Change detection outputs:
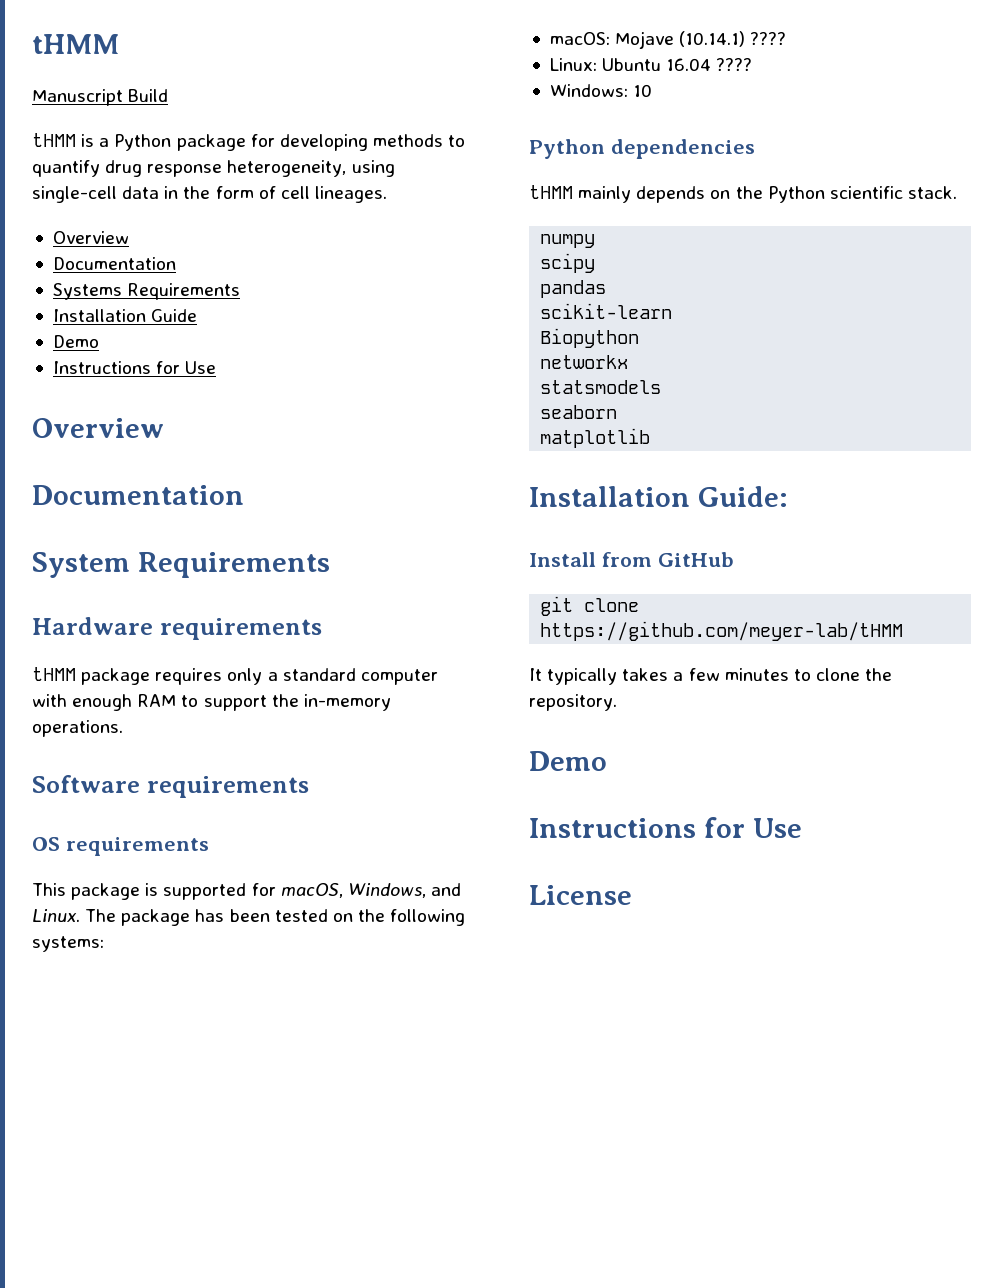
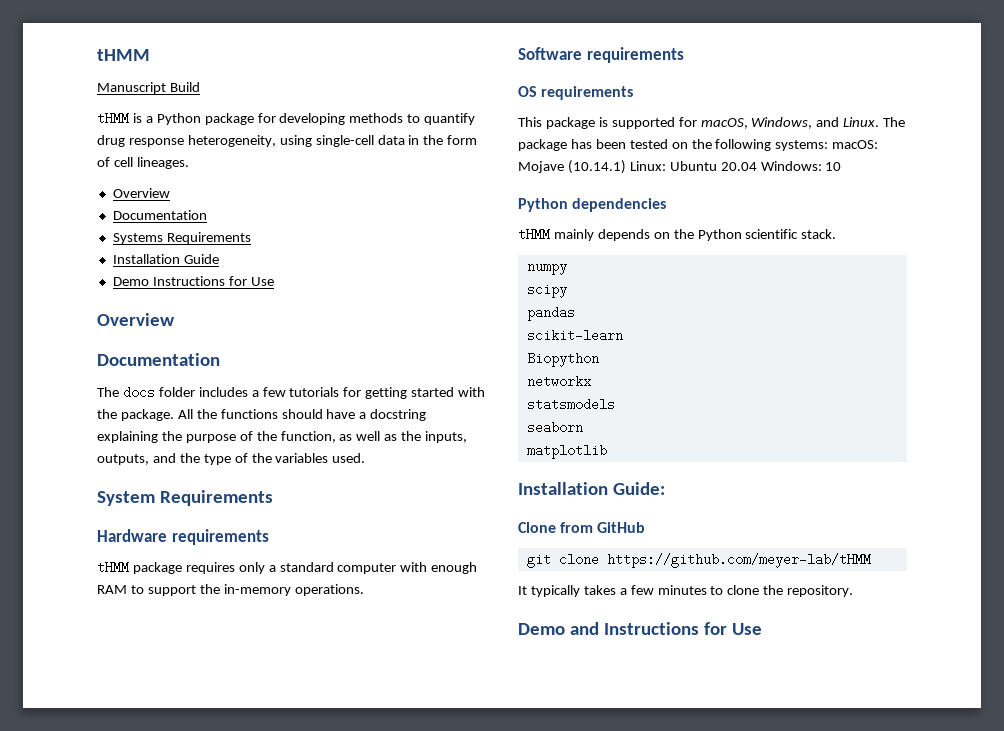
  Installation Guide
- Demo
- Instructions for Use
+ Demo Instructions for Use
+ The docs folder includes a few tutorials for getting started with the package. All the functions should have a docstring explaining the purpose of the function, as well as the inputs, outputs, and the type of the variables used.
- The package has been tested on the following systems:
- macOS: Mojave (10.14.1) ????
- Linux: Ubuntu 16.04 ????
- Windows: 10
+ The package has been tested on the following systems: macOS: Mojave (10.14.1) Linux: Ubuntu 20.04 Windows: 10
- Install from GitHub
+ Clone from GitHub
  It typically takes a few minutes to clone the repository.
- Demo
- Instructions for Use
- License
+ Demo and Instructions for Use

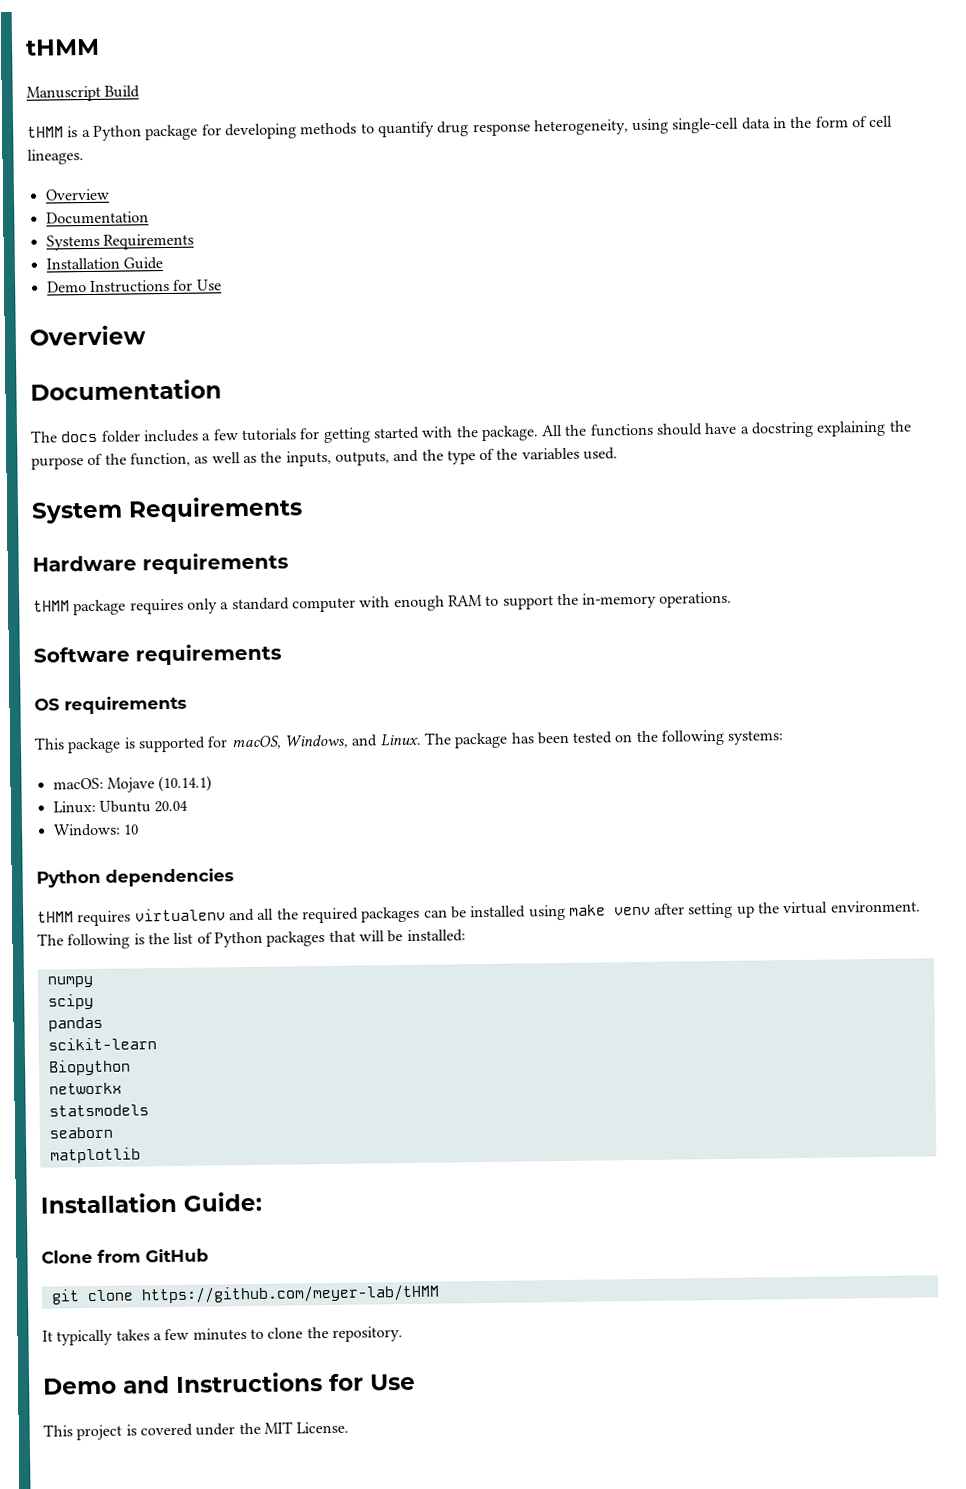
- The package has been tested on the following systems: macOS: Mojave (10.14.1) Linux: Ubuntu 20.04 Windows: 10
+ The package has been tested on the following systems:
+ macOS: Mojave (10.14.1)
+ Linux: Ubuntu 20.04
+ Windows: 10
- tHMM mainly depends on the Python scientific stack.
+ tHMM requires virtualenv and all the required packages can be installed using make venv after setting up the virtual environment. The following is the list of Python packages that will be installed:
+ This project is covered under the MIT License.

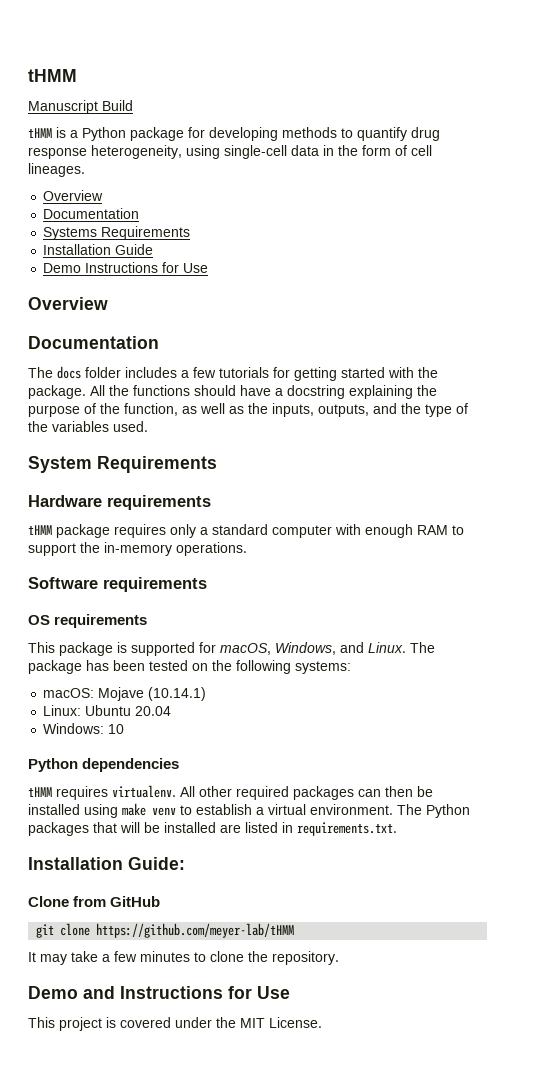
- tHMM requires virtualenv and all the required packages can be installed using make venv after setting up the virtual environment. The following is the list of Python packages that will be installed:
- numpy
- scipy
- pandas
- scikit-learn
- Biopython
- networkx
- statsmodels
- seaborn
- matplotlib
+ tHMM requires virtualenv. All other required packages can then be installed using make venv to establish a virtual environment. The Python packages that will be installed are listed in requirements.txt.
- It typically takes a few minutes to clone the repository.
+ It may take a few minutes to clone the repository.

---

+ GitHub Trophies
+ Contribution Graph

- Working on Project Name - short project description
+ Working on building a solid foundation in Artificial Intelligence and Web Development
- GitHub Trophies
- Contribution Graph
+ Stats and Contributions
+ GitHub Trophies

▶ [Description of the task]:
Of the entries above, repeat exactly the lines from the line with "Installation Guide" through the line with "and Instructions for Use", both of them included.

▶ [Answer box]:
  Installation Guide
- Demo
- Instructions for Use
+ Demo Instructions for Use
+ The docs folder includes a few tutorials for getting started with the package. All the functions should have a docstring explaining the purpose of the function, as well as the inputs, outputs, and the type of the variables used.
- The package has been tested on the following systems:
- macOS: Mojave (10.14.1) ????
- Linux: Ubuntu 16.04 ????
- Windows: 10
+ The package has been tested on the following systems: macOS: Mojave (10.14.1) Linux: Ubuntu 20.04 Windows: 10
- Install from GitHub
+ Clone from GitHub
  It typically takes a few minutes to clone the repository.
- Demo
- Instructions for Use
- License
+ Demo and Instructions for Use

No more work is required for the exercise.